**Records provided:**

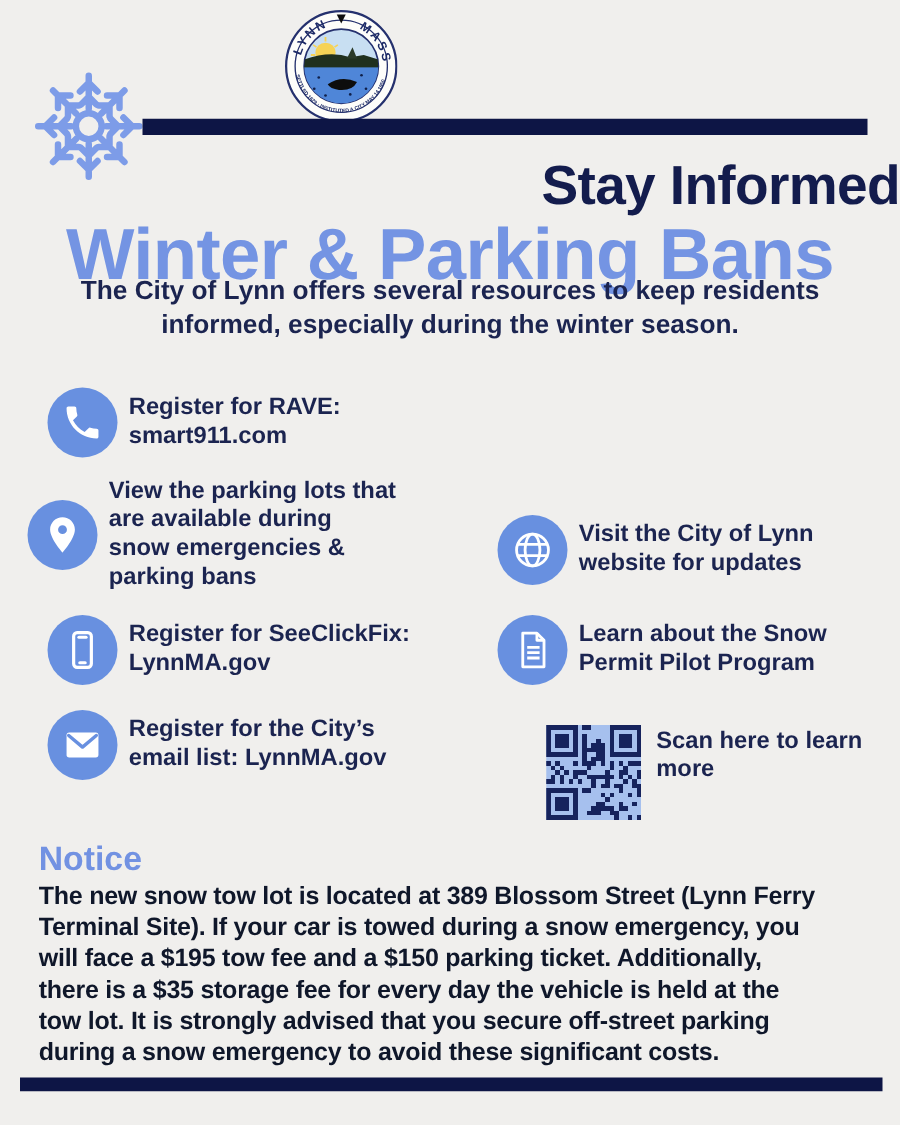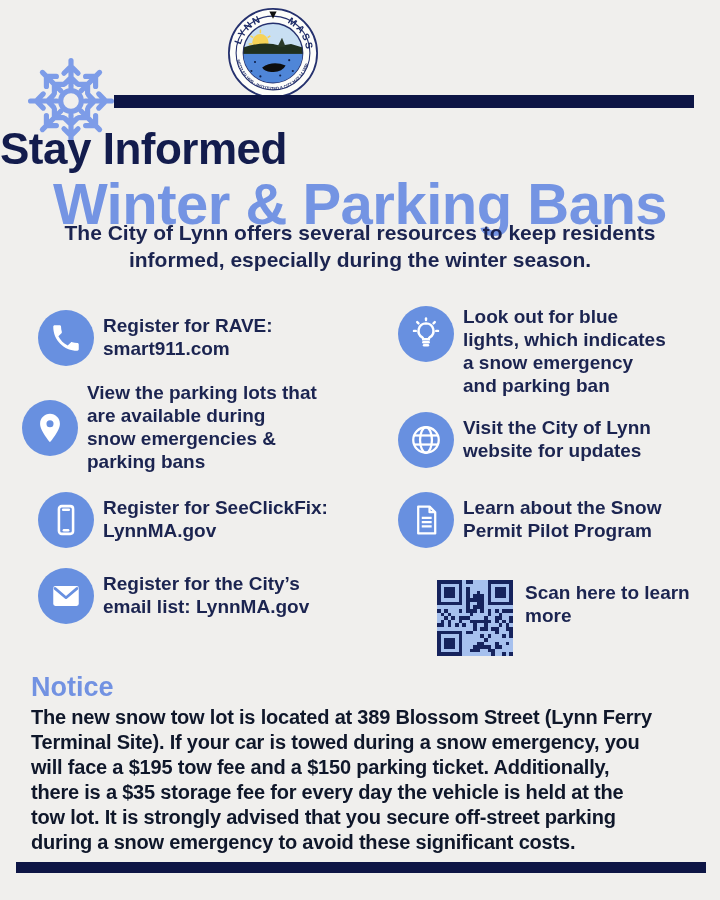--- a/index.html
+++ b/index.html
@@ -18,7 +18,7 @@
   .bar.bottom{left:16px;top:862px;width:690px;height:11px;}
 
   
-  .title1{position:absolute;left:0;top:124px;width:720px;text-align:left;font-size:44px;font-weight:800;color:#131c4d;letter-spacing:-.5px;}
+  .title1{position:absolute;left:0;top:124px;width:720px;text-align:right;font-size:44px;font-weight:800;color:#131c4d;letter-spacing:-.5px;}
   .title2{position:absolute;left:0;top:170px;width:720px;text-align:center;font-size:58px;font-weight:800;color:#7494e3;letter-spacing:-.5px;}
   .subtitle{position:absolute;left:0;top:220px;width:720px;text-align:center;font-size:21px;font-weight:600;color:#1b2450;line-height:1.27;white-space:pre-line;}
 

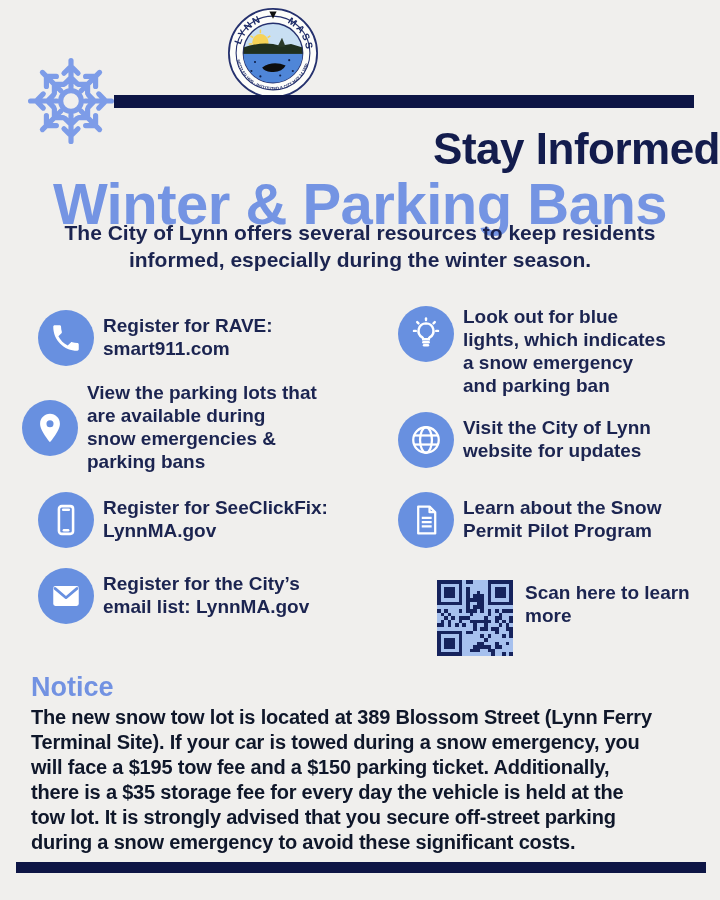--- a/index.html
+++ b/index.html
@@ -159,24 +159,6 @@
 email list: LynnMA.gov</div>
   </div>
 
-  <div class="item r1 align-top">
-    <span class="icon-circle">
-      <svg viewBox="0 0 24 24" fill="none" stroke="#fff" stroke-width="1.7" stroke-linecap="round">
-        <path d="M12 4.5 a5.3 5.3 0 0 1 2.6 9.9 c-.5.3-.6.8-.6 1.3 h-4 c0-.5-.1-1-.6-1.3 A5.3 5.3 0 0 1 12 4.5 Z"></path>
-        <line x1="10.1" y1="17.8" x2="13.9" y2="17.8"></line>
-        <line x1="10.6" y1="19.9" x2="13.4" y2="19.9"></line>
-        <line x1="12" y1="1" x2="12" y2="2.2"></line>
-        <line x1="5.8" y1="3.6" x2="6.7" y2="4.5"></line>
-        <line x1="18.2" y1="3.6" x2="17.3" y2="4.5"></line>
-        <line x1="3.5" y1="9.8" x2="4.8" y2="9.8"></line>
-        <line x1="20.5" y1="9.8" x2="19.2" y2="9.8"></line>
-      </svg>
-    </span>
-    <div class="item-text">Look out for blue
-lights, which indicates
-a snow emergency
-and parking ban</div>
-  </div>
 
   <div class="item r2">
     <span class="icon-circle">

**Task:** Would you return exactly, and only, the lines beginning at the one with "out for blue" and ending at the last line of the listing?

**Reply to the exercise:**
-    <div class="item-text">Look out for blue
-lights, which indicates
-a snow emergency
-and parking ban</div>
-  </div>
 
   <div class="item r2">
     <span class="icon-circle">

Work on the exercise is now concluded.